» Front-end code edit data
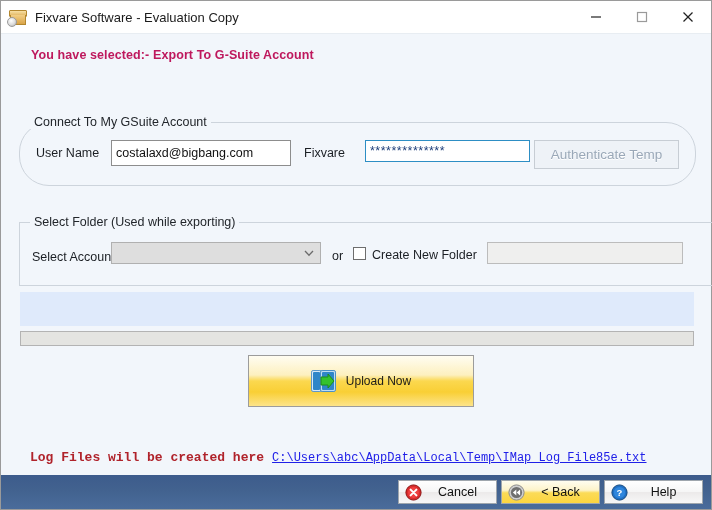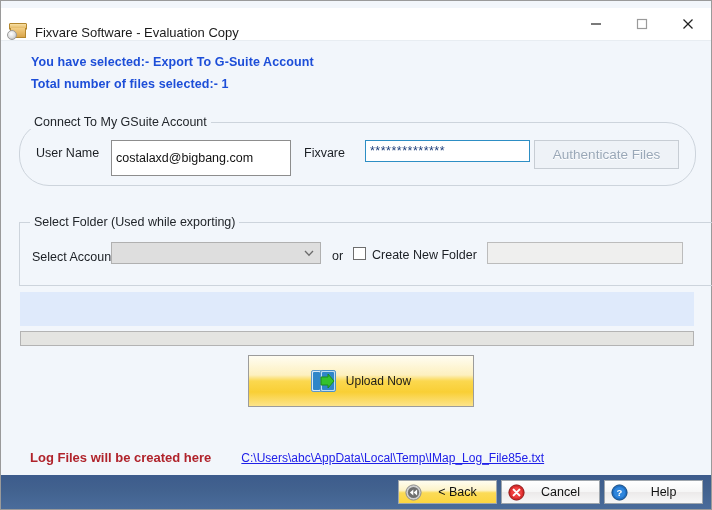--- a/index.html
+++ b/index.html
@@ -23,24 +23,23 @@
     background: #f2f6fb;
     display: flex;
     flex-direction: column;
   }
 
   
   .titlebar {
     height: 32px;
     background: #ffffff;
     display: flex;
-    align-items: flex-end;
+    align-items: center;
     flex: 0 0 auto;
     border-bottom: 1px solid #e8edf2;
-    margin-top: 7px;
   }
   .app-icon {
     width: 20px;
     height: 20px;
     margin-left: 6px;
     margin-right: 8px;
     position: relative;
     flex: 0 0 auto;
   }
   .app-icon .box-top {
@@ -90,21 +89,21 @@
   .win-btn svg { display: block; }
 
   
   .status-block {
     padding: 10px 0 0 30px;
     flex: 0 0 auto;
   }
   .status-line {
     font-size: 12.5px;
     font-weight: bold;
-    color: #1d4ed8;
+    color: #be185d;
     line-height: 22px;
     letter-spacing: 0.1px;
   }
 
   
   .groupbox {
     position: absolute;
     border: 1px solid #cdd4dc;
     background: transparent;
   }
@@ -272,21 +271,22 @@
     color: #1a1a1a;
   }
 
   
   .logline {
     position: absolute;
     left: 29px;
     top: 449px;
     display: flex;
     align-items: center;
-    gap: 30px;
+    gap: 8px;
+    font-family: Liberation Mono, monospace;
   }
   .logline .lead {
     font-size: 13px;
     font-weight: bold;
     color: #b0232b;
     white-space: nowrap;
   }
   .logline .link {
     font-size: 12px;
     color: #2020e8;
@@ -358,35 +358,34 @@
         <svg width="12" height="12" viewBox="0 0 12 12">
             <line x1="1.5" y1="1.5" x2="10.5" y2="10.5" stroke="#222" stroke-width="1.2"></line>
             <line x1="10.5" y1="1.5" x2="1.5" y2="10.5" stroke="#222" stroke-width="1.2"></line>
           </svg>
       </div>
     </div>
   </div>
 
   <div class="status-block">
     <div class="status-line">You have selected:- Export  To G-Suite Account</div>
-    <div class="status-line">Total number of files selected:- 1</div>
   </div>
 
   <div class="groupbox gb-account">
     <div class="legend">Connect To My GSuite Account</div>
 
     <div class="field-label" style="left:16px; top:22px;">User Name</div>
 
-    <input class="textbox" type="text" style="left: 91px; top: 17px; width: 180px; height: 36px;" value="costalaxd@bigbang.com">
+    <input class="textbox" type="text" style="left: 91px; top: 17px; width: 180px; height: 26px;" value="costalaxd@bigbang.com">
 
     <div class="field-label" style="left:284px; top:22px;">Fixvare</div>
 
     <input class="textbox focused" type="text" style="left: 345px; top: 17px; width: 165px; height: 22px;" value="**************">
 
-    <div class="btn-auth" style="left:514px; top:17px; width:145px; height:29px;">Authenticate Files</div>
+    <div class="btn-auth" style="left:514px; top:17px; width:145px; height:29px;">Authenticate Temp</div>
   </div>
 
   <div class="groupbox gb-folder">
     <div class="legend">Select Folder (Used while exporting)</div>
 
     <div class="field-label" style="left:12px; top:26px;">Select Account</div>
 
     <div class="combo" style="left:91px; top:19px; width:210px; height:22px;">
       <div class="combo-text"></div>
       <div class="chev">
@@ -423,46 +422,46 @@
     </div>
     <div class="label">Upload Now</div>
   </div>
 
   <div class="logline">
     <div class="lead">Log Files will be created here</div>
     <div class="link">C:\Users\abc\AppData\Local\Temp\IMap_Log_File85e.txt</div>
   </div>
 
   <div class="footer">
+    <div class="fbtn plain">
+      <div class="ficon">
+        <svg width="17" height="17" viewBox="0 0 17 17">
+          <circle cx="8.5" cy="8.5" r="7.6" fill="#d92b2b" stroke="#8d1414" stroke-width="1"></circle>
+          <circle cx="8.5" cy="8.5" r="5.4" fill="#ef4141"></circle>
+          <path d="M5.6 5.6 L11.4 11.4 M11.4 5.6 L5.6 11.4" stroke="#ffffff" stroke-width="2" stroke-linecap="round"></path>
+        </svg>
+      </div>
+      <div class="ftext">Cancel</div>
+    </div>
+
     <div class="fbtn back">
       <div class="ficon">
         <svg width="17" height="17" viewBox="0 0 17 17">
           <circle cx="8.5" cy="8.5" r="7.6" fill="#cfcfcf" stroke="#8d8d8d" stroke-width="1"></circle>
           <circle cx="8.5" cy="8.5" r="5.6" fill="#6f6f6f"></circle>
           <path d="M8.3 5.4 L8.3 11.6 L4.9 8.5 Z" fill="#ffffff"></path>
           <path d="M12.1 5.4 L12.1 11.6 L8.7 8.5 Z" fill="#ffffff"></path>
         </svg>
       </div>
       <div class="ftext">&lt; Back</div>
     </div>
 
     <div class="fbtn plain">
       <div class="ficon">
         <svg width="17" height="17" viewBox="0 0 17 17">
-          <circle cx="8.5" cy="8.5" r="7.6" fill="#d92b2b" stroke="#8d1414" stroke-width="1"></circle>
-          <circle cx="8.5" cy="8.5" r="5.4" fill="#ef4141"></circle>
-          <path d="M5.6 5.6 L11.4 11.4 M11.4 5.6 L5.6 11.4" stroke="#ffffff" stroke-width="2" stroke-linecap="round"></path>
-        </svg>
-      </div>
-      <div class="ftext">Cancel</div>
-    </div>
-
-    <div class="fbtn plain">
-      <div class="ficon">
-        <svg width="17" height="17" viewBox="0 0 17 17">
           <circle cx="8.5" cy="8.5" r="7.6" fill="#1f6fc4" stroke="#14497f" stroke-width="1"></circle>
           <circle cx="8.5" cy="8.5" r="5.6" fill="#2f86dd"></circle>
           <text x="8.5" y="12.3" font-family="Liberation Sans, sans-serif" font-size="9.5" font-weight="bold" fill="#ffffff" text-anchor="middle">?</text>
         </svg>
       </div>
       <div class="ftext">Help</div>
     </div>
   </div>
 
 </div>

» GOAL OF THE EXERCISE
Repeat all of the entries above exactly. Keep pictures out of it.

» ANSWER FOR THIS EXERCISE
--- a/index.html
+++ b/index.html
@@ -23,24 +23,23 @@
     background: #f2f6fb;
     display: flex;
     flex-direction: column;
   }
 
   
   .titlebar {
     height: 32px;
     background: #ffffff;
     display: flex;
-    align-items: flex-end;
+    align-items: center;
     flex: 0 0 auto;
     border-bottom: 1px solid #e8edf2;
-    margin-top: 7px;
   }
   .app-icon {
     width: 20px;
     height: 20px;
     margin-left: 6px;
     margin-right: 8px;
     position: relative;
     flex: 0 0 auto;
   }
   .app-icon .box-top {
@@ -90,21 +89,21 @@
   .win-btn svg { display: block; }
 
   
   .status-block {
     padding: 10px 0 0 30px;
     flex: 0 0 auto;
   }
   .status-line {
     font-size: 12.5px;
     font-weight: bold;
-    color: #1d4ed8;
+    color: #be185d;
     line-height: 22px;
     letter-spacing: 0.1px;
   }
 
   
   .groupbox {
     position: absolute;
     border: 1px solid #cdd4dc;
     background: transparent;
   }
@@ -272,21 +271,22 @@
     color: #1a1a1a;
   }
 
   
   .logline {
     position: absolute;
     left: 29px;
     top: 449px;
     display: flex;
     align-items: center;
-    gap: 30px;
+    gap: 8px;
+    font-family: Liberation Mono, monospace;
   }
   .logline .lead {
     font-size: 13px;
     font-weight: bold;
     color: #b0232b;
     white-space: nowrap;
   }
   .logline .link {
     font-size: 12px;
     color: #2020e8;
@@ -358,35 +358,34 @@
         <svg width="12" height="12" viewBox="0 0 12 12">
             <line x1="1.5" y1="1.5" x2="10.5" y2="10.5" stroke="#222" stroke-width="1.2"></line>
             <line x1="10.5" y1="1.5" x2="1.5" y2="10.5" stroke="#222" stroke-width="1.2"></line>
           </svg>
       </div>
     </div>
   </div>
 
   <div class="status-block">
     <div class="status-line">You have selected:- Export  To G-Suite Account</div>
-    <div class="status-line">Total number of files selected:- 1</div>
   </div>
 
   <div class="groupbox gb-account">
     <div class="legend">Connect To My GSuite Account</div>
 
     <div class="field-label" style="left:16px; top:22px;">User Name</div>
 
-    <input class="textbox" type="text" style="left: 91px; top: 17px; width: 180px; height: 36px;" value="costalaxd@bigbang.com">
+    <input class="textbox" type="text" style="left: 91px; top: 17px; width: 180px; height: 26px;" value="costalaxd@bigbang.com">
 
     <div class="field-label" style="left:284px; top:22px;">Fixvare</div>
 
     <input class="textbox focused" type="text" style="left: 345px; top: 17px; width: 165px; height: 22px;" value="**************">
 
-    <div class="btn-auth" style="left:514px; top:17px; width:145px; height:29px;">Authenticate Files</div>
+    <div class="btn-auth" style="left:514px; top:17px; width:145px; height:29px;">Authenticate Temp</div>
   </div>
 
   <div class="groupbox gb-folder">
     <div class="legend">Select Folder (Used while exporting)</div>
 
     <div class="field-label" style="left:12px; top:26px;">Select Account</div>
 
     <div class="combo" style="left:91px; top:19px; width:210px; height:22px;">
       <div class="combo-text"></div>
       <div class="chev">
@@ -423,46 +422,46 @@
     </div>
     <div class="label">Upload Now</div>
   </div>
 
   <div class="logline">
     <div class="lead">Log Files will be created here</div>
     <div class="link">C:\Users\abc\AppData\Local\Temp\IMap_Log_File85e.txt</div>
   </div>
 
   <div class="footer">
+    <div class="fbtn plain">
+      <div class="ficon">
+        <svg width="17" height="17" viewBox="0 0 17 17">
+          <circle cx="8.5" cy="8.5" r="7.6" fill="#d92b2b" stroke="#8d1414" stroke-width="1"></circle>
+          <circle cx="8.5" cy="8.5" r="5.4" fill="#ef4141"></circle>
+          <path d="M5.6 5.6 L11.4 11.4 M11.4 5.6 L5.6 11.4" stroke="#ffffff" stroke-width="2" stroke-linecap="round"></path>
+        </svg>
+      </div>
+      <div class="ftext">Cancel</div>
+    </div>
+
     <div class="fbtn back">
       <div class="ficon">
         <svg width="17" height="17" viewBox="0 0 17 17">
           <circle cx="8.5" cy="8.5" r="7.6" fill="#cfcfcf" stroke="#8d8d8d" stroke-width="1"></circle>
           <circle cx="8.5" cy="8.5" r="5.6" fill="#6f6f6f"></circle>
           <path d="M8.3 5.4 L8.3 11.6 L4.9 8.5 Z" fill="#ffffff"></path>
           <path d="M12.1 5.4 L12.1 11.6 L8.7 8.5 Z" fill="#ffffff"></path>
         </svg>
       </div>
       <div class="ftext">&lt; Back</div>
     </div>
 
     <div class="fbtn plain">
       <div class="ficon">
         <svg width="17" height="17" viewBox="0 0 17 17">
-          <circle cx="8.5" cy="8.5" r="7.6" fill="#d92b2b" stroke="#8d1414" stroke-width="1"></circle>
-          <circle cx="8.5" cy="8.5" r="5.4" fill="#ef4141"></circle>
-          <path d="M5.6 5.6 L11.4 11.4 M11.4 5.6 L5.6 11.4" stroke="#ffffff" stroke-width="2" stroke-linecap="round"></path>
-        </svg>
-      </div>
-      <div class="ftext">Cancel</div>
-    </div>
-
-    <div class="fbtn plain">
-      <div class="ficon">
-        <svg width="17" height="17" viewBox="0 0 17 17">
           <circle cx="8.5" cy="8.5" r="7.6" fill="#1f6fc4" stroke="#14497f" stroke-width="1"></circle>
           <circle cx="8.5" cy="8.5" r="5.6" fill="#2f86dd"></circle>
           <text x="8.5" y="12.3" font-family="Liberation Sans, sans-serif" font-size="9.5" font-weight="bold" fill="#ffffff" text-anchor="middle">?</text>
         </svg>
       </div>
       <div class="ftext">Help</div>
     </div>
   </div>
 
 </div>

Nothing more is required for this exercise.